Gorące, aromatyczne, chrupiące,
proste w przygotowaniu.
Idealne na szybki posiłek,
doskonałe na elegancką kolację,
genialne rozwiązanie
dla niespodziewanych gości.
W moim rodzinnym domu
mistrzynią w robieniu grzanek
była średnia Siostra.
Zapewne z tego powodu,
tak bardzo je lubię.
Kojarzą mi się z ciepłą,
beztroską atmosferą.
Do grzanek wykorzystuję bułki, bułkę paryską, bagietki,
chleb tostowy i zwykły.
Dziś prezentuję zapiekane bułki.
Pieczywo przekroiłam na połowy, posmarowałam masłem
i przecierem pomidorowym.
Położyłam po plasterku dojrzewającej polędwicy
i pomidora oraz czerwoną cebulę pokrojoną w cienkie piórka.

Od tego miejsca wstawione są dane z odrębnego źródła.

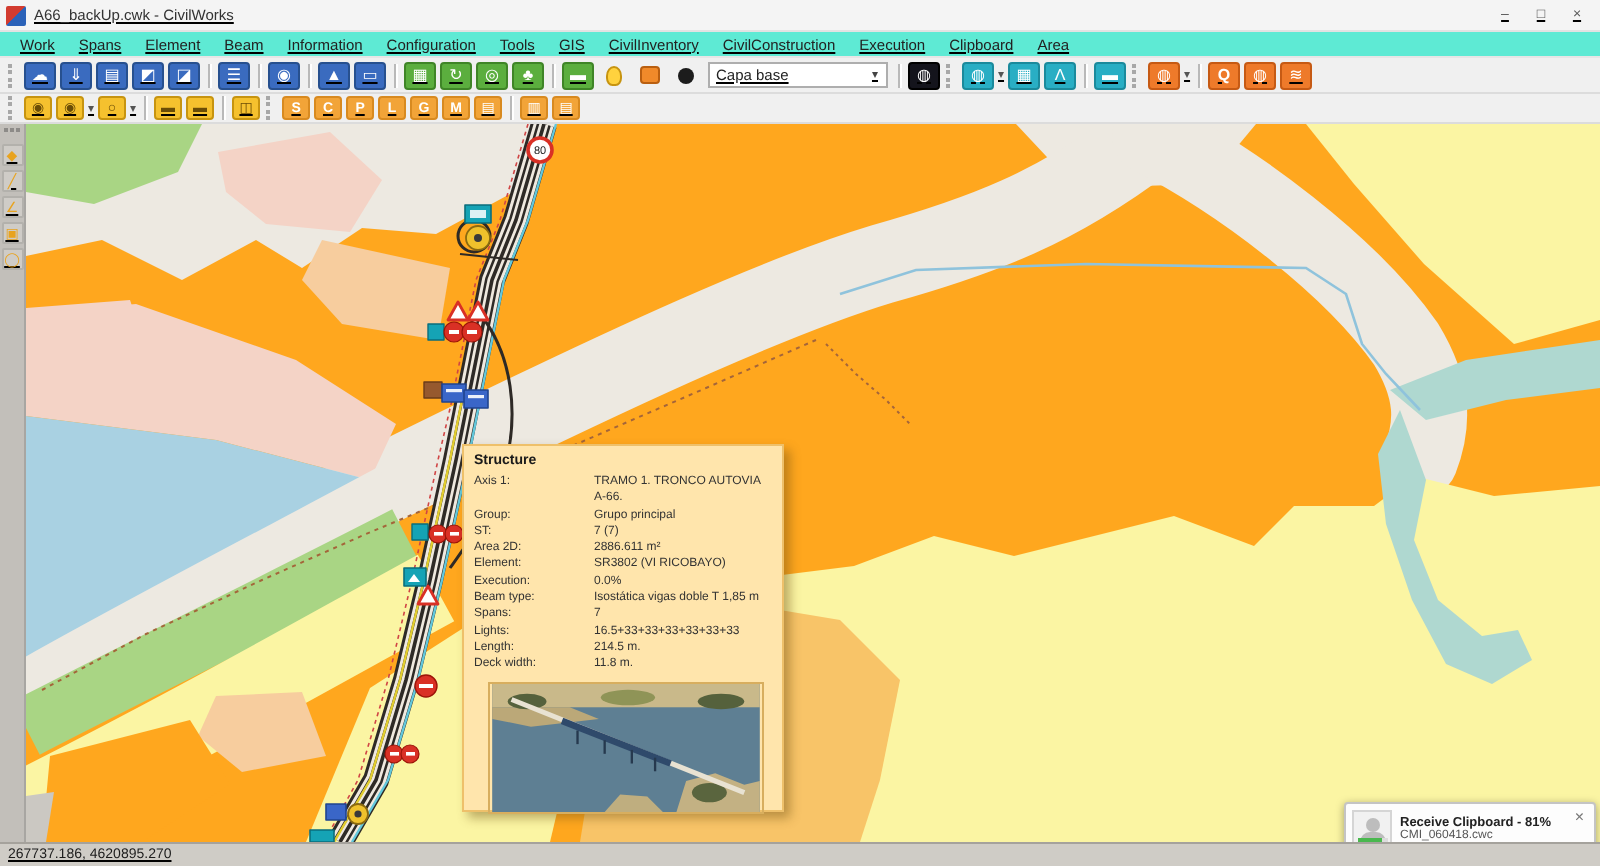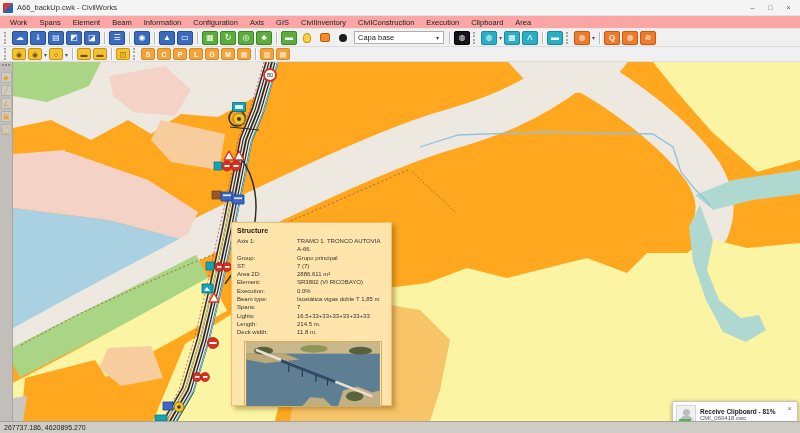"A66_backUp.cwk - CivilWorks" .window { text-decoration: none -> underline }
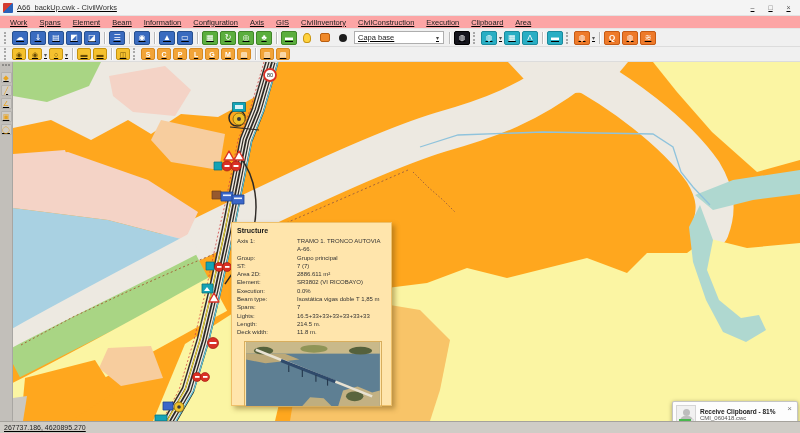"Work" .menubar { background: #fca5a5 -> #5eead4 }
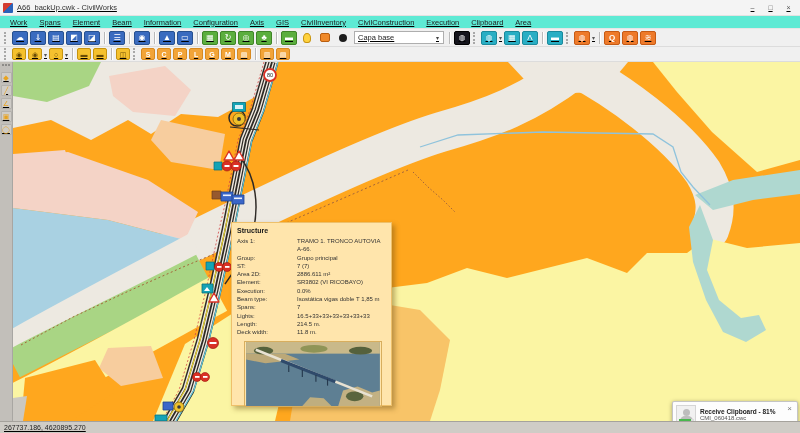"Axis" span.menu-item { text: Axis -> Tools }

Posypałam grubo utłuczonym pieprzem i oregano.
Najważniejszym składnikiem był plaster ananasa z puszki.
Wierzch każdej grzanki przykryłam
żółtym serem, posypałam
słodką papryką i przyprawą
śródziemnomorską.
Piekłam w rozgrzanym piekarniku
około 20 minut.
Grzanki z ananasem robię rzadko.
Najczęściej obkładam pieczywo
wędliną, ogórkami kiszonymi
lub korniszonami, pomidorami,
cebulą, niekiedy zasmażonymi
pieczarkami.
Czasami, dla złamania smaku dodaję
rodzynki, suszone śliwki lub morele.
Ser żółty jest stałym składnikiem, choć zdarza mi się urozmaicać dodatkowo
smak mozarellą, serem pleśniowym lub fetą.
Takie kolorowe, pyszne i rozgrzewające danie z pewnością zachwyci każdego.